L’échappatoire offerte par l’Antimonde n’est qu’une échappatoire manquée dans le réel – réel dont les possibilités se sont drastiquement rétrécies à l’heure où ont sonné les vingt-huit ans du personnage : « Vingt-huit ans […] était un âge où les destins commençaient à se sceller […], à se refermer pour de bon sur les êtres, à les prendre au piège de leurs inclinations ». L’appartement à Rungis, les cours particuliers de piano décrits comme un bullshit job, les transports en RER quotidiens : il faut au personnage une autre existence, dont la clef néanmoins demeure en lui-même avant que d’être dans le jeu.
D’une solitude où l’autre est absent à une solitude où l’autre est en soi
Nathan Devers dépeint moins le concept de l’anti-humain que ses marges.
Remarquons pour finir une étonnante ressemblance entre les écrits théoriques de Sloterdijk et les idées que portent Les liens artificiels de Nathan Devers : le même mode d’existence solitaire, que Julien Libérat va pousser jusqu’à ses dernières limites à travers l’Antimonde, et dont Sloterdijk décrit l’appartement individuel comme une condition nécessaire…
« […] le studio, avec son habitant solitaire, comme cellule centrale de sa bulle mondiale privée. […] doit [comporter] […] les moyens de mener un cycle circadien autarcique : lieu de sommeil, salle de bains, toilettes, lieux où faire la cuisine, table pour manger, dépôt de vêtements, climatisation ou chauffage, raccordement au réseau électrique, boîte aux lettres, téléphone, câble médiatique ou antenne […]. »
… Ce même mode d’existence en « bulle » hermétique sert « de théâtre à l’accouplement [de l’individu] avec soi-même, d’espace d’opération pour son souci de soi et de système immunitaire dans un champ chargé de contaminations et composé de connected isolations, c’est-à-dire de voisinages » (Sloterdijk, Sphères III).

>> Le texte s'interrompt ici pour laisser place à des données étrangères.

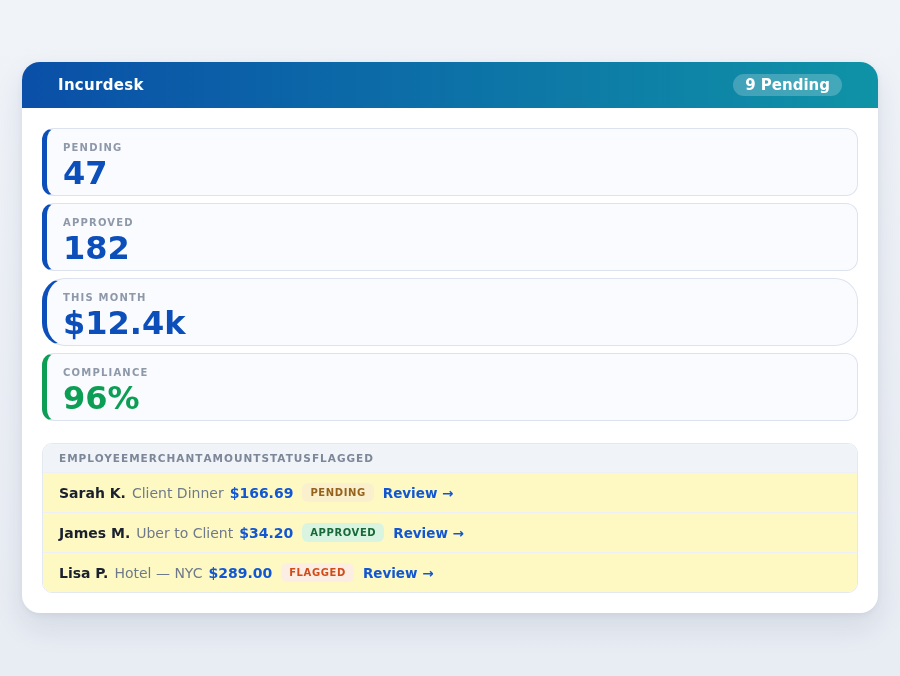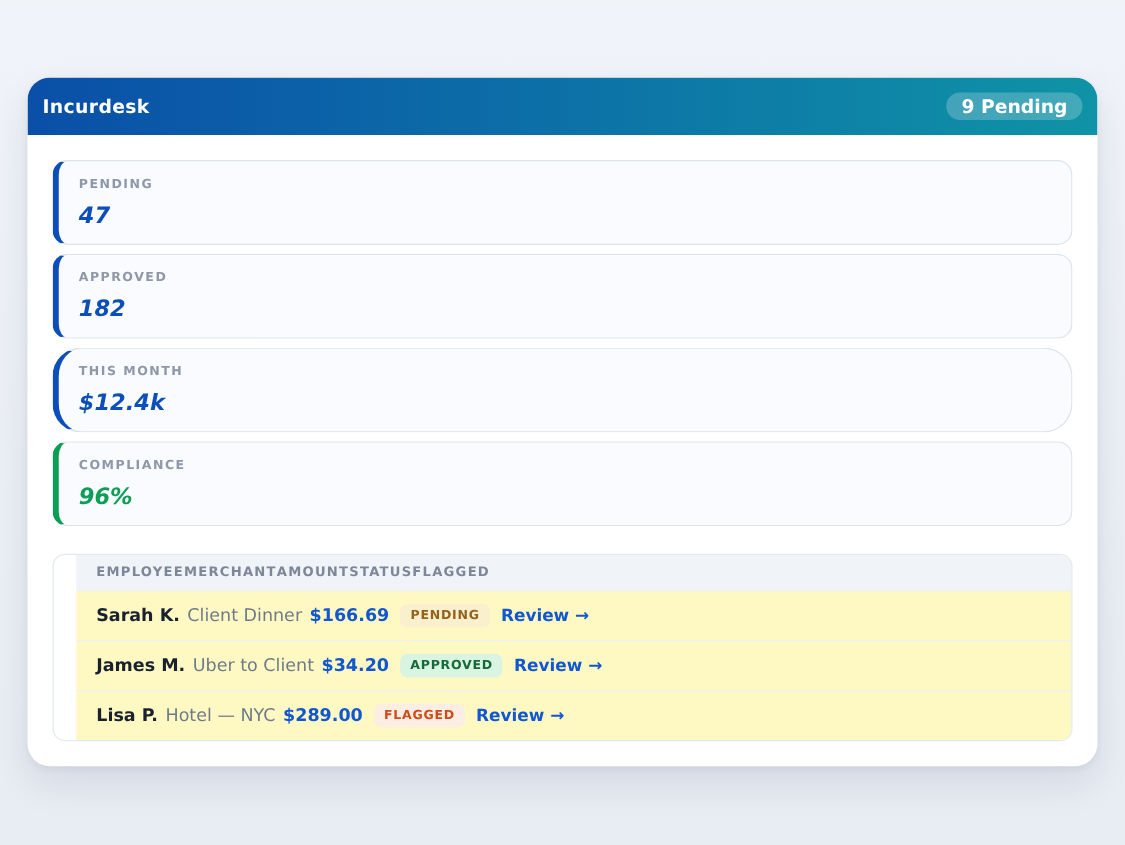"Incurdesk" .card-header { padding: 0 12px -> 0 36px }
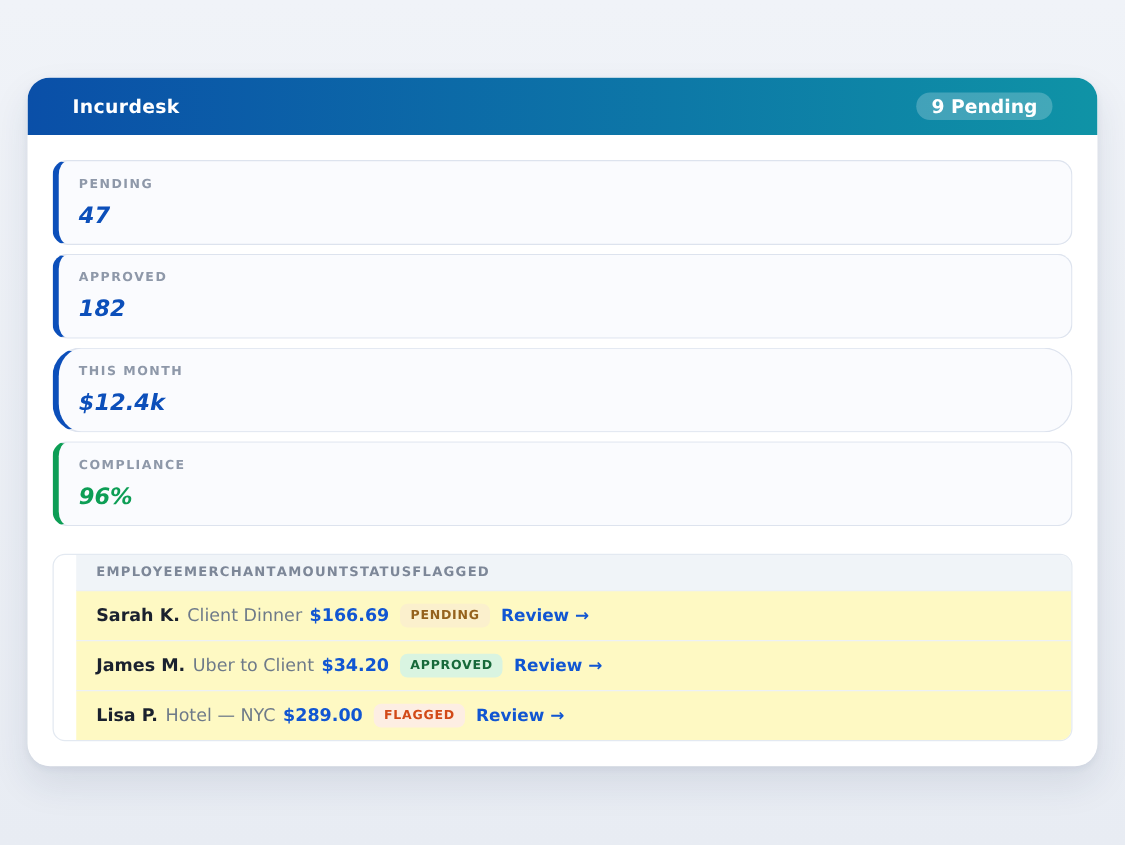"47" .stat-value { font-size: 18px -> 32px; font-style: italic -> none }
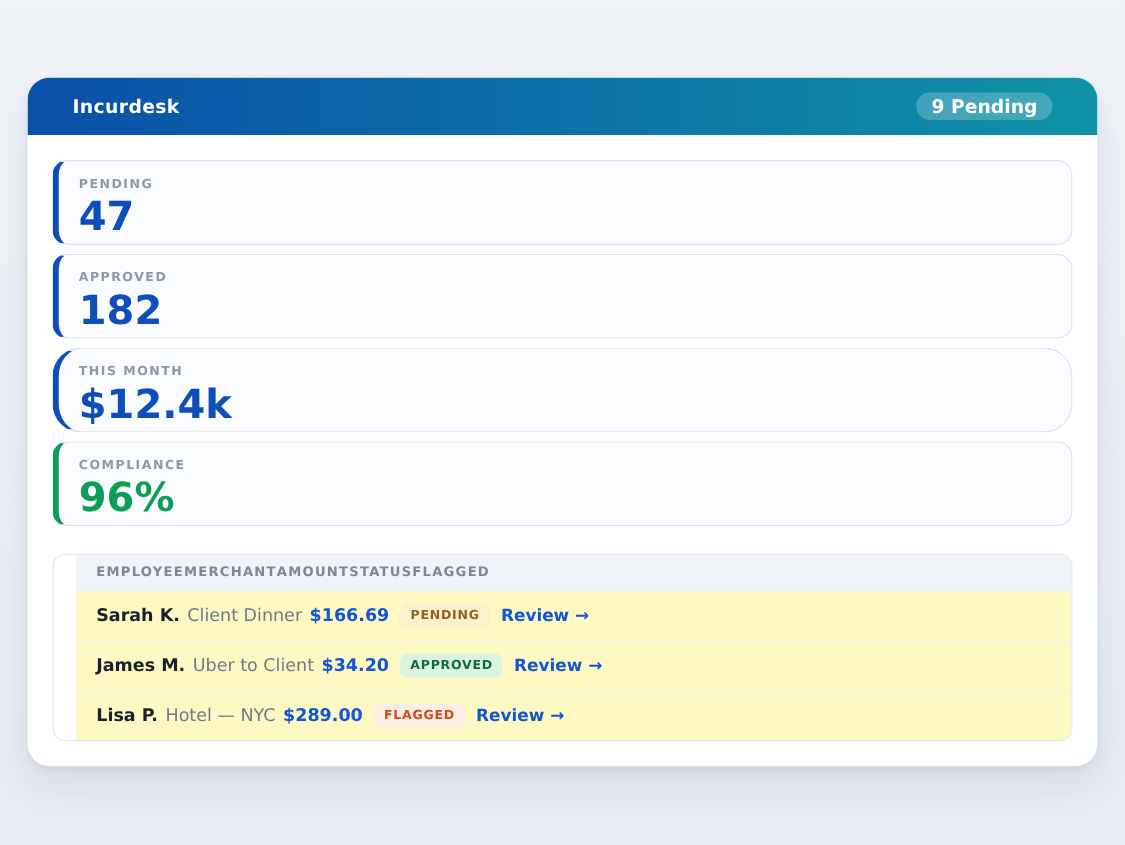"EMPLOYEE" .table { padding-left: 18px -> none }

Voilà donc la particularité de la solitude moderne : elle n’est pas seulement une non-symbiose avec les autres mais devient, écrit le philosophe, une auto-symbiose :
« La forme du couple est accomplie par l’individu qui, dans une distinction constante à l’égard de soi-même, se réfère en permanence à soi-même comme à l’Autre intérieur ou comme à une pluralité de sous-mois. »
Il n’y a plus incomplétude par absence de l’autre mais complétude réalisée en soi-même, ce qui suppose une auto-division préalable et la possibilité de se lier à l’un ou l’autre de ses sous-mois. Il n’y a plus de coexistence mais cela ne se traduit pas par un vide : celle-ci est remplacée par la succession des modes narcissiques dont le sujet est capable et sur lesquels il fait l’expérience de lui-même (comme être pluridimensionnel). L’exploration de ces différents états vaut relation. La pratique de la psychanalyse est d’ailleurs mentionnée comme auto-exploration dans une « situation dyadique artificielle », c’est-à-dire par l’interposition d’un dispositif apparemment relationnel (l’analyste et l’analysant, la logique transférentielle) mais qui sert fondamentalement le principe d’une relation à soi. On peut en dire autant de l’Antimonde décrit par le roman : les relations aux autres sont autant de configurations artificielles dont la finalité est moins d’être lié à l’altérité pure – extérieure – qu’à l’altérité intérieure : l’anti-moi, le contraire du moi, la « contre-identité », écrit encore Nathan Devers. N’est-elle pas la substance de toute écriture ?
- Nathan Devers, Les liens artificiels, Albin Michel, 2022.